TheGuardian posted an interesting analysis of the Instagram influence on travel:

– The Instagrammability of a destination is apparently now the number one motivation for booking a holiday for millennials.
– These Instagrammers are collectively sucking the joy and spontaneity out of travel photography
– The centering of the self to such an extent is new too, and at the expense of knowledge, exploration and adventure.
– When most travel photographs on Instagram begin to look like fashion editorials you have to wonder whether anyone is learning anything.

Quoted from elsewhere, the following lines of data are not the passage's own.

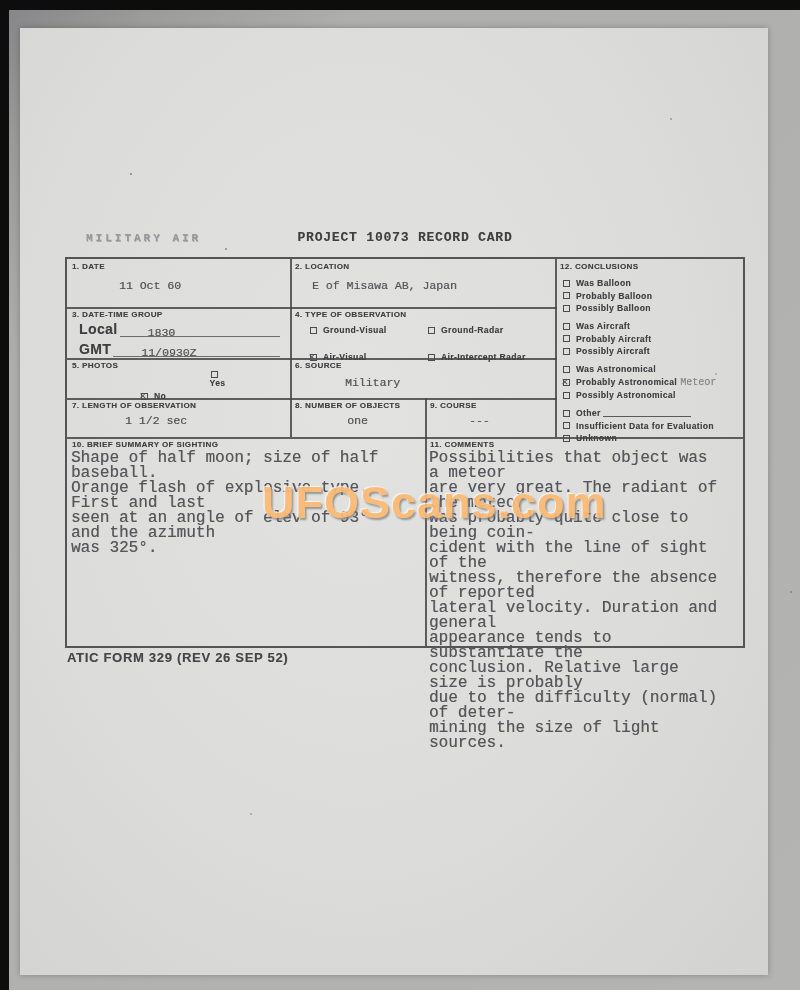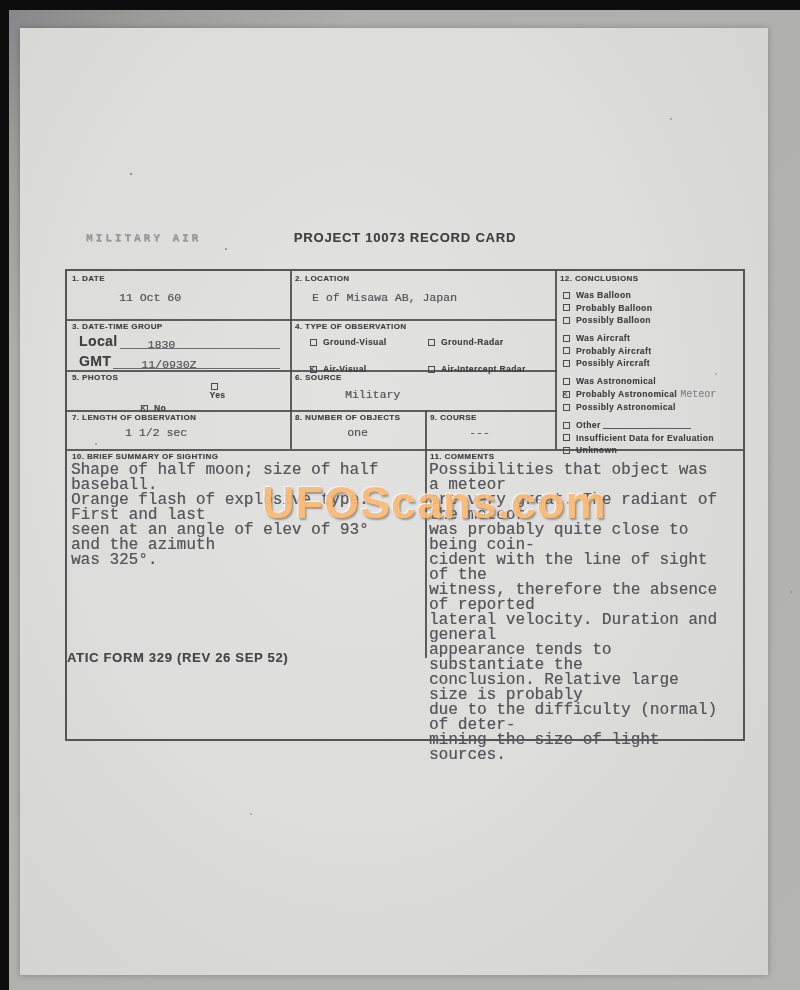--- a/index.html
+++ b/index.html
@@ -26,7 +26,7 @@
   .stamp { position:absolute; left:86px; top:232px; font-family:"Liberation Mono",monospace; font-weight:bold;
            font-size:11px; letter-spacing:3px; color:#98989c; text-shadow:0.5px 0.5px 0.6px rgba(140,140,145,0.6); }
   .title { position:absolute; left:245px; top:230px; width:320px; text-align:center;
-           font-size:13px; letter-spacing:0.8px; }
+           font-size:13px; letter-spacing:0.8px;font-family:Liberation Mono, monospace; }
   .footer { position:absolute; left:67px; top:650px; font-size:13px; letter-spacing:0.7px; color:#46464a; }
 
   

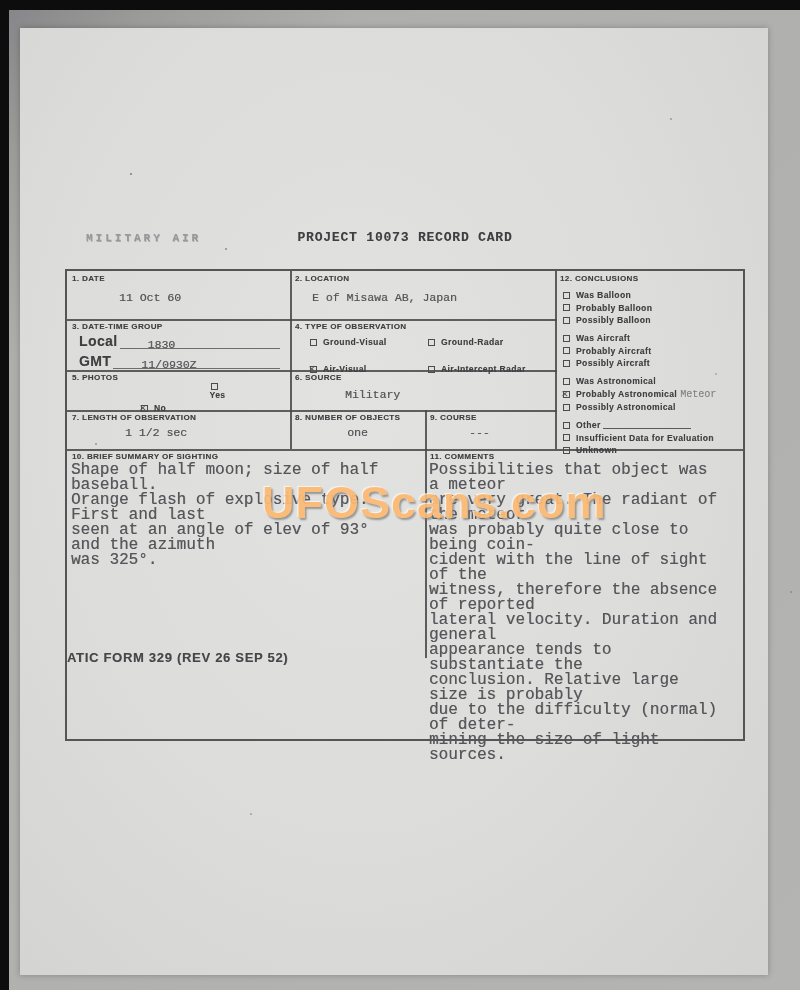--- a/index.html
+++ b/index.html
@@ -30,8 +30,8 @@
   .footer { position:absolute; left:67px; top:650px; font-size:13px; letter-spacing:0.7px; color:#46464a; }
 
   
-  .card { position:absolute; left:65px; top:257px; width:680px; height:472px;
-          border:2px solid rgba(66,66,68,0.88);margin-top:12px; }
+  .card { position:absolute; left:65px; top:257px; width:680px; height:391px;
+          border:2px solid rgba(66,66,68,0.88); }
   .hl, .vl { position:absolute; background:rgba(70,70,72,0.85); }
   .hl { height:2px; } .vl { width:2px; }
   .cell { position:absolute; overflow:visible; }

At the end this is the worrisome effect of being an Instagrammer:

You might think social media would diversify the range of images we see, yet the most popular users operate according to a strict schema that takes full advantage of the relevant algorithms (creative, fascinating accounts are still there, but said algorithms make them harder to find). And it’s not just travel – it’s interiors, fashion, weddings, food, children. Social media encourages the memeification of human experience. Instead of diversity we see homogeneity. It’s extremely boring.

I couldn’t agree more.

My friend and professional swedish Fashion Photographer Jockum Klenell commented on this:

It has so many negative sides for photography as a communicative medium and its killing our curiosity as travellers. I have no need of going to Bali because it feels, digitally, as if half of the world population with a smartphone and insta account has been there. This is a massive dark philosophical void which is very depressing to think about.
Luckily, and this is what I hang on to, all those people that the article is about, will never see or photograph what we will or what we look for in our images. That keeps us different from those masses who all do the same thing.
It only encourages me to step further away from the mass production of selfies at well known sites.